Millennials comprise the largest group of home buyers as they account for 34% of that population in the U.S., according to the National Association of Realtors (NAR).
The increasing number of young adults seeking to buy homes takes place as prices for properties reach an all-time high. For those not planning to buy homes at the moment, some alternative options are section 8 rental investments and multifamily properties in the real estate sector.
The housing market in Ogden-Clearfield, Utah, emerged as the most popular place for millennial home buyers, as 51% of the demographic own properties in that area, according to an ABODO study. On the other hand, only 17.8% of millennials own houses in the Los Angeles-Long Beach-Anaheim market in California.

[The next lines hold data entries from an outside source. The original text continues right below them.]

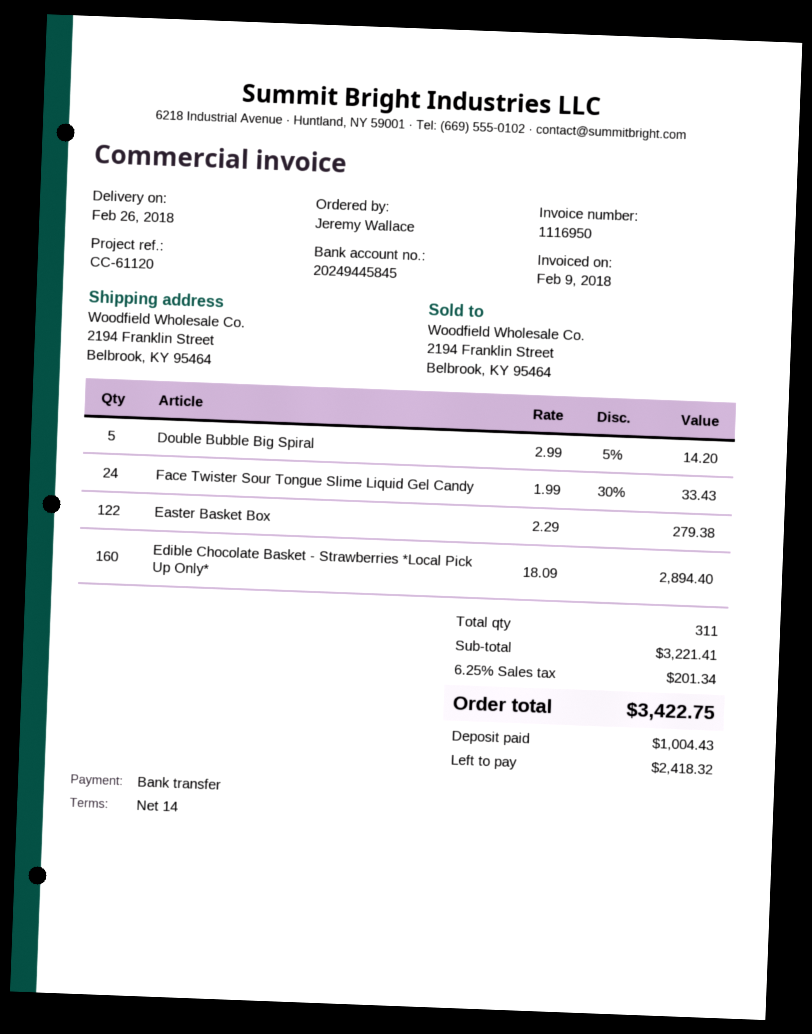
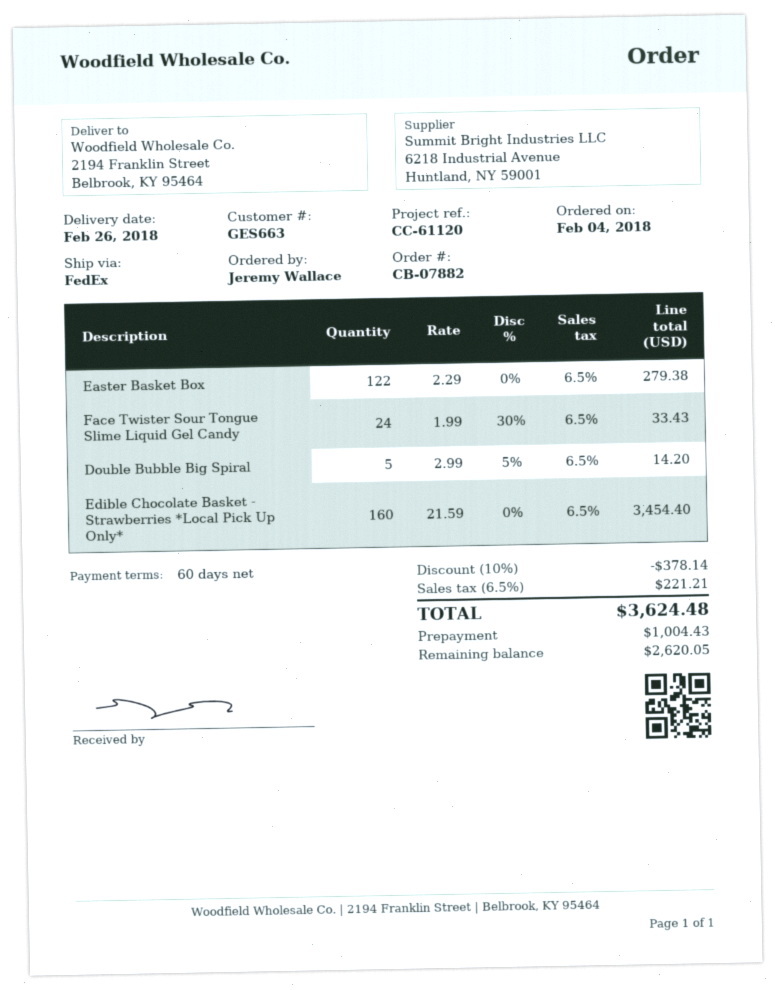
payment terms: 14 days -> 60 days
Edible Chocolate Basket - Strawberries *Local Pick Up Only*: 160 x 18.09 = 2894.40 -> 160 x 21.59 = 3454.40
discount: none -> 10% = 378.14
tax: 6.25% = 201.34 -> 6.5% = 221.21
total: 3422.75 -> 3624.48
balance: 2418.32 -> 2620.05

The study cited high prices for Los Angeles homes to be the clear reason behind the small percentage of ownership, not to mention the amount of savings and time required to afford a down payment.

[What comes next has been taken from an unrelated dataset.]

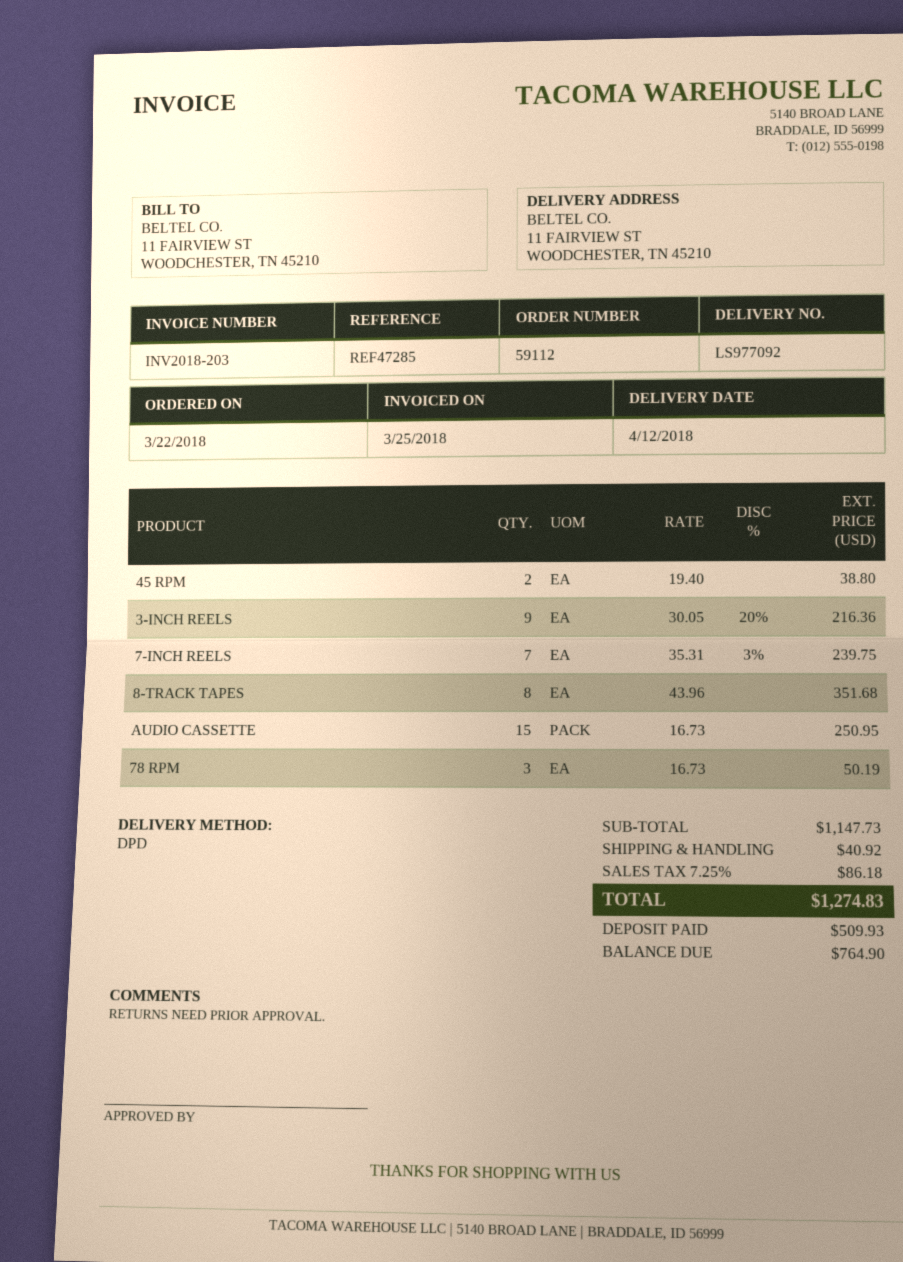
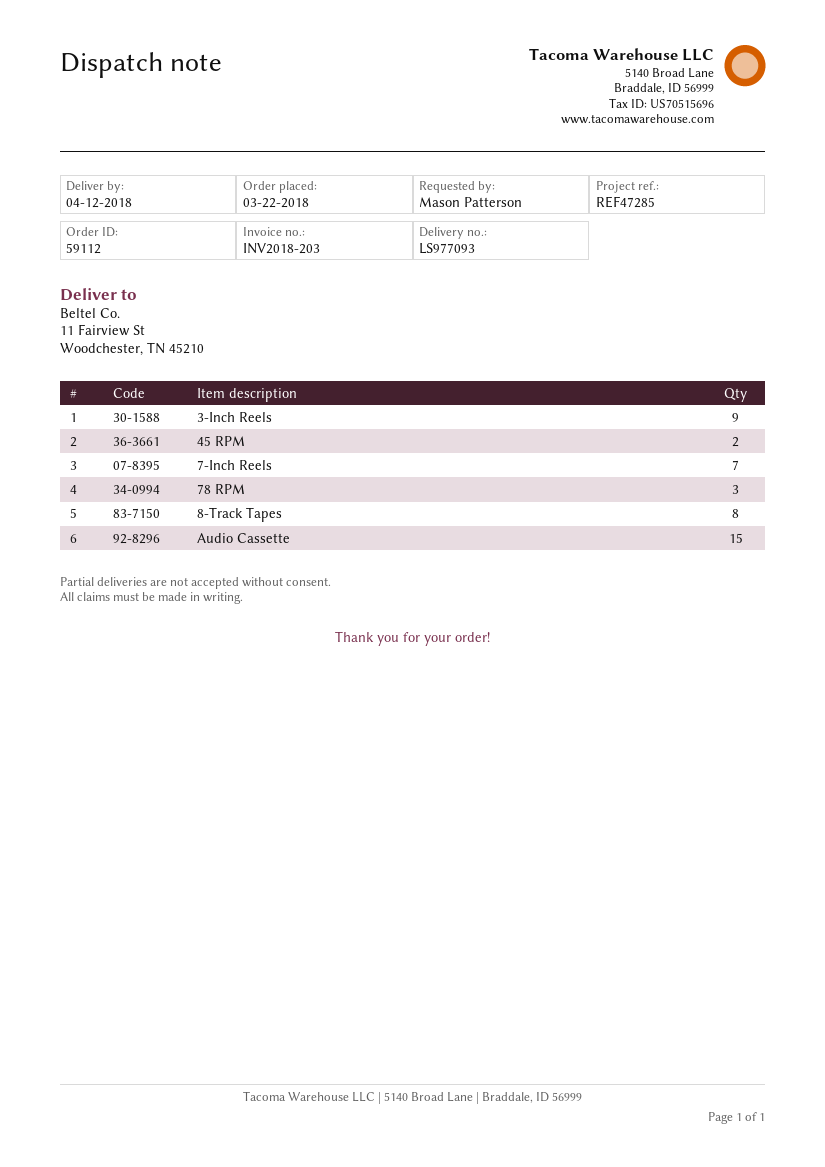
delivery note number: LS977092 -> LS977093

Millennials with median income will need to save 15% of their earnings per year for 32.2 years, just to pay a 20% upfront fee on a $112,033 house in Los Angeles, according to the study. By contrast, buyers will only need to save for 6.9 years to afford a 20% down payment in the Youngstown-Warren-Boardman market in Ohio-Pennsylvania.

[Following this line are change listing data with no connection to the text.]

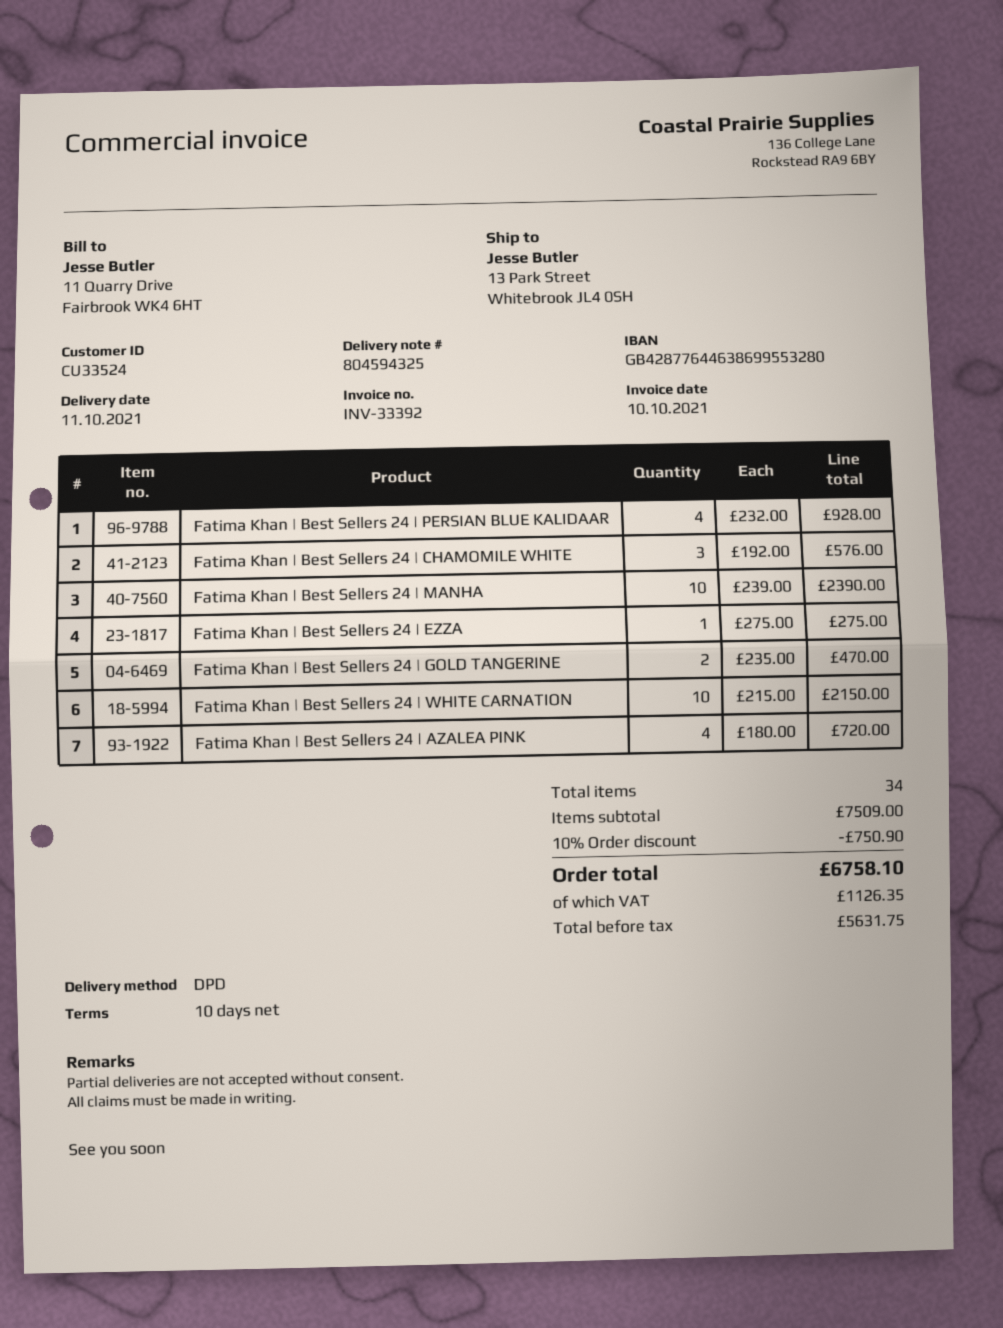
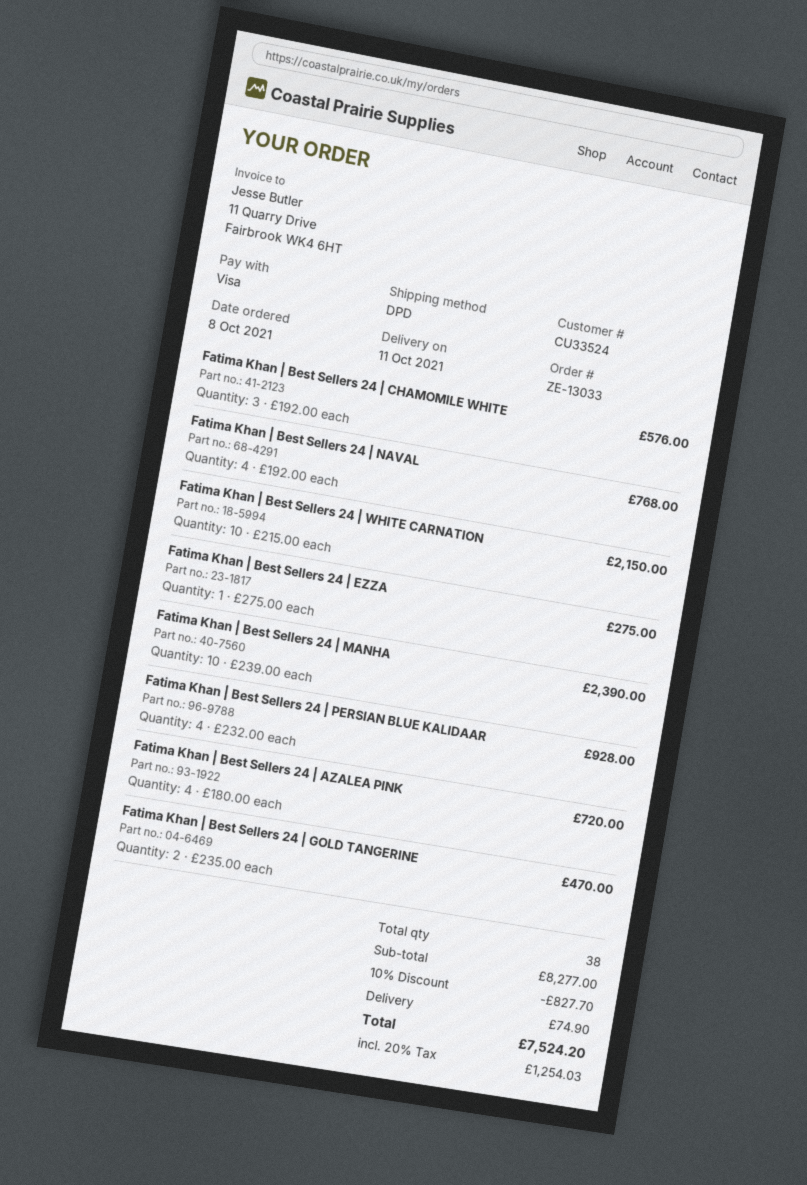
Fatima Khan | Best Sellers 24 | NAVAL: none -> 4 x 192.00 = 768.00
total quantity: 34 -> 38
subtotal: 7509.00 -> 8277.00
discount: 10% = 750.90 -> 10% = 827.70
shipping: none -> 74.90
tax: 1126.35 -> 1254.03
total: 6758.10 -> 7524.20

This trend apparently created disproportionate home purchases among millennials in cheaper markets compared to more expensive places. However, homeowners under 35 years dropped five percentage points between 2001 and 2015, despite a relatively strong buying activity in some regions, according to the study.
The decision of buying versus renting homes ultimately lies in your plans. Do you plan to marry and have children soon? Perhaps, you only look to buy houses to sell them for a profit later? The answers to these questions will help you in making up your mind.